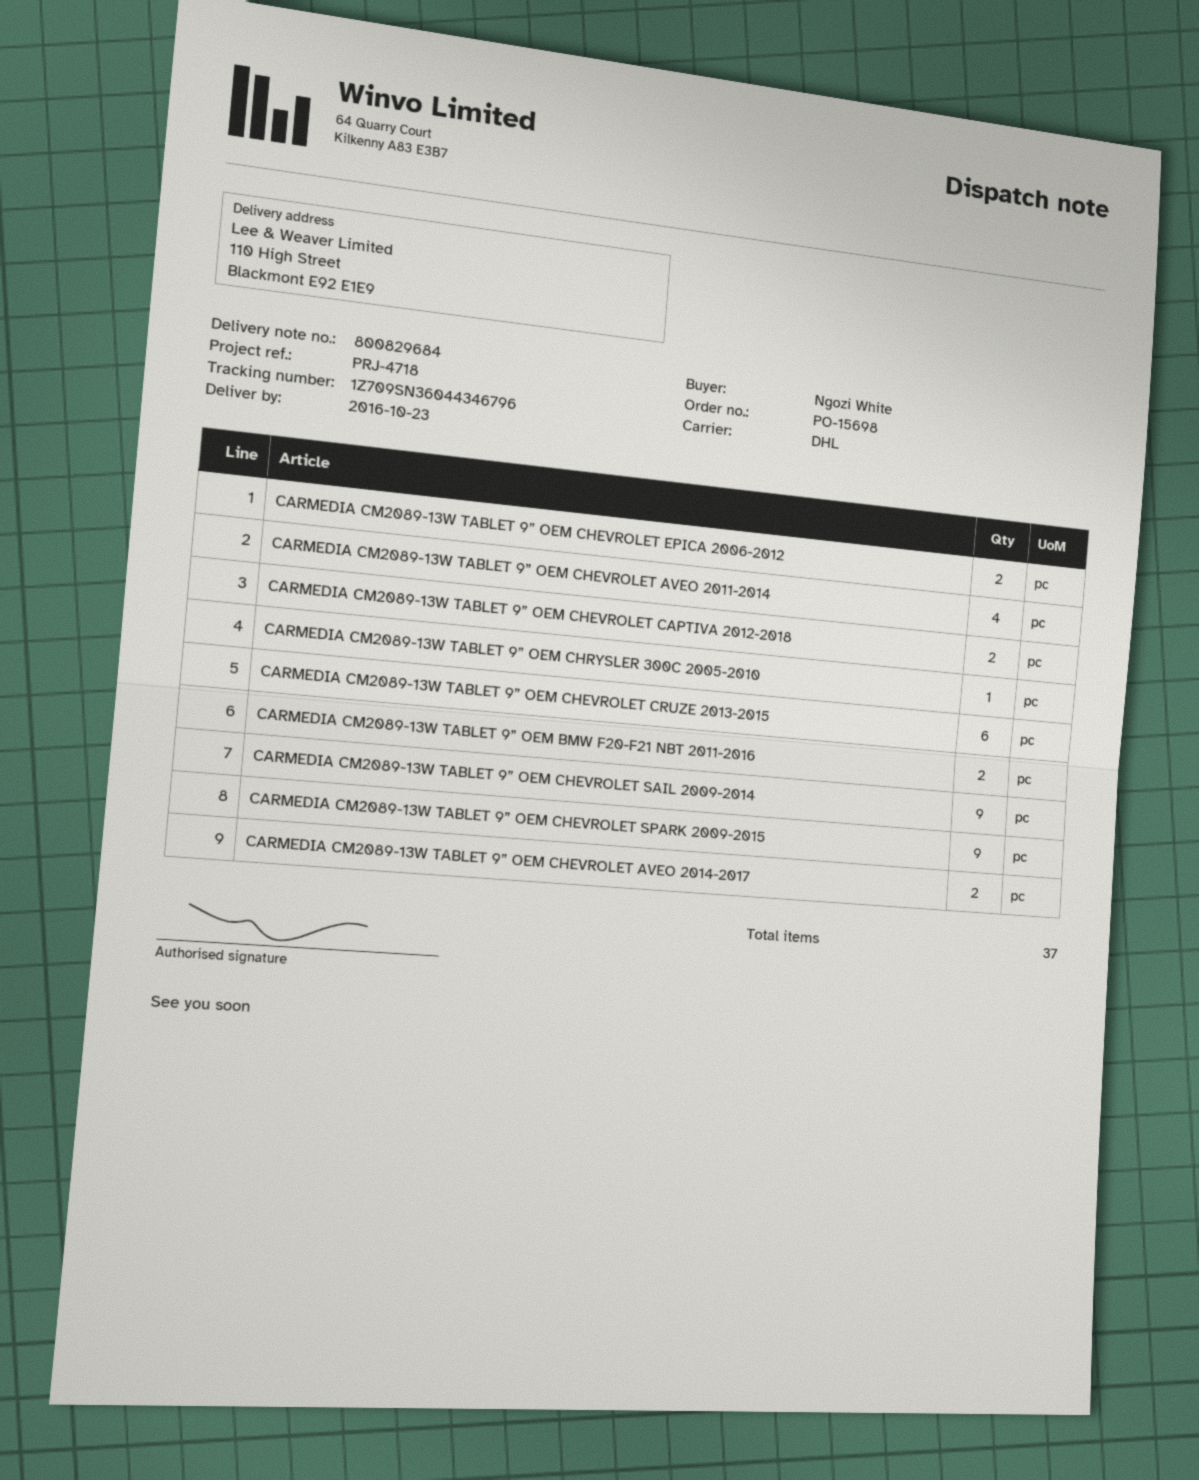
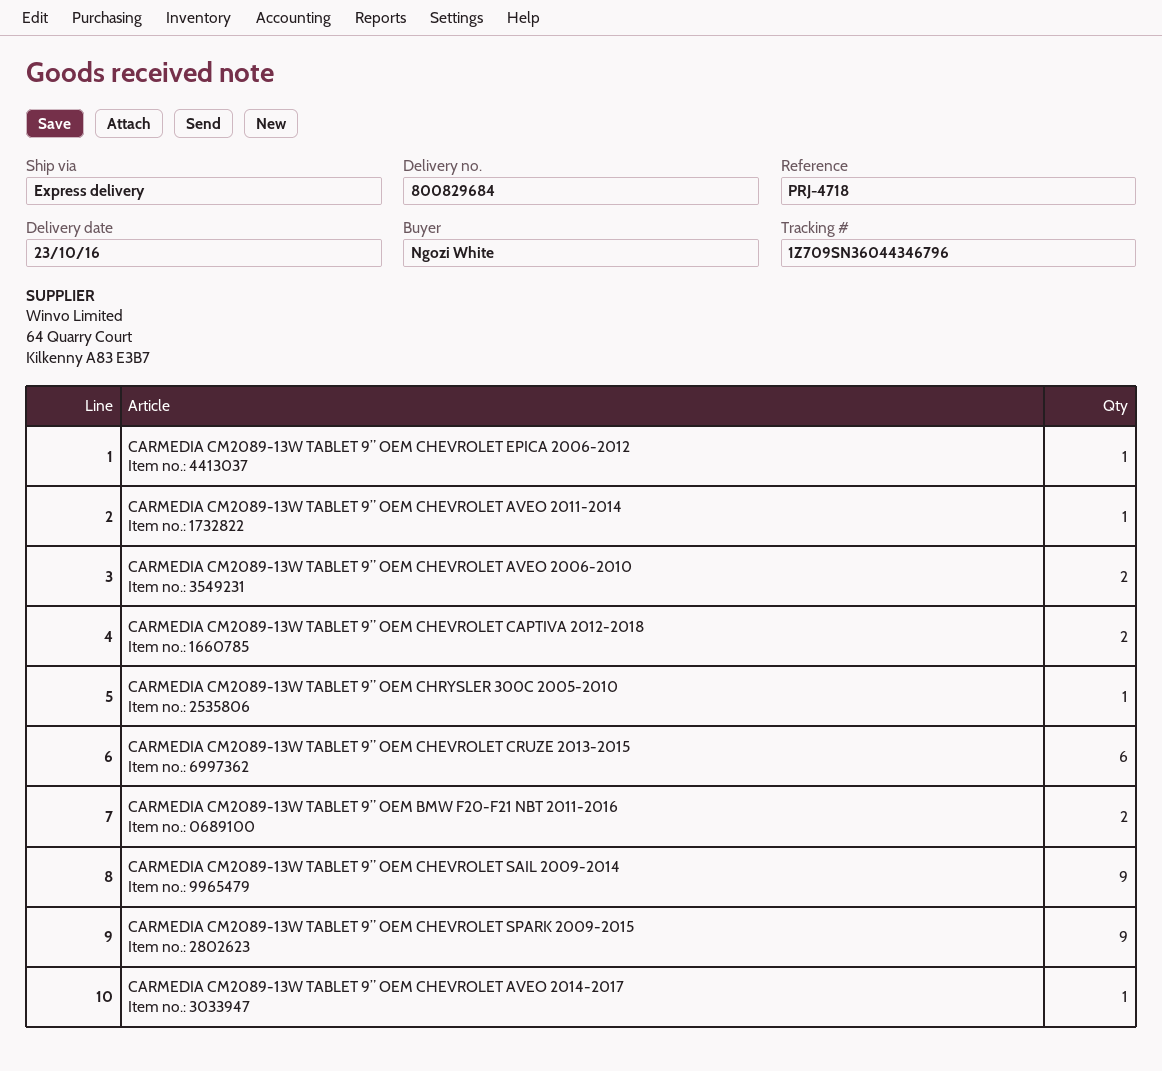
shipping method: DHL -> express
CARMEDIA CM2089-13W TABLET 9” OEM CHEVROLET EPICA 2006-2012: 2 -> 1
CARMEDIA CM2089-13W TABLET 9” OEM CHEVROLET AVEO 2011-2014: 4 -> 1
CARMEDIA CM2089-13W TABLET 9” OEM CHEVROLET AVEO 2014-2017: 2 -> 1
CARMEDIA CM2089-13W TABLET 9” OEM CHEVROLET AVEO 2006-2010: none -> 2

----

- **The task**: Every line above must appear in the answer unchanged, and no picture may appear in it.

- **Exercise result**:
shipping method: DHL -> express
CARMEDIA CM2089-13W TABLET 9” OEM CHEVROLET EPICA 2006-2012: 2 -> 1
CARMEDIA CM2089-13W TABLET 9” OEM CHEVROLET AVEO 2011-2014: 4 -> 1
CARMEDIA CM2089-13W TABLET 9” OEM CHEVROLET AVEO 2014-2017: 2 -> 1
CARMEDIA CM2089-13W TABLET 9” OEM CHEVROLET AVEO 2006-2010: none -> 2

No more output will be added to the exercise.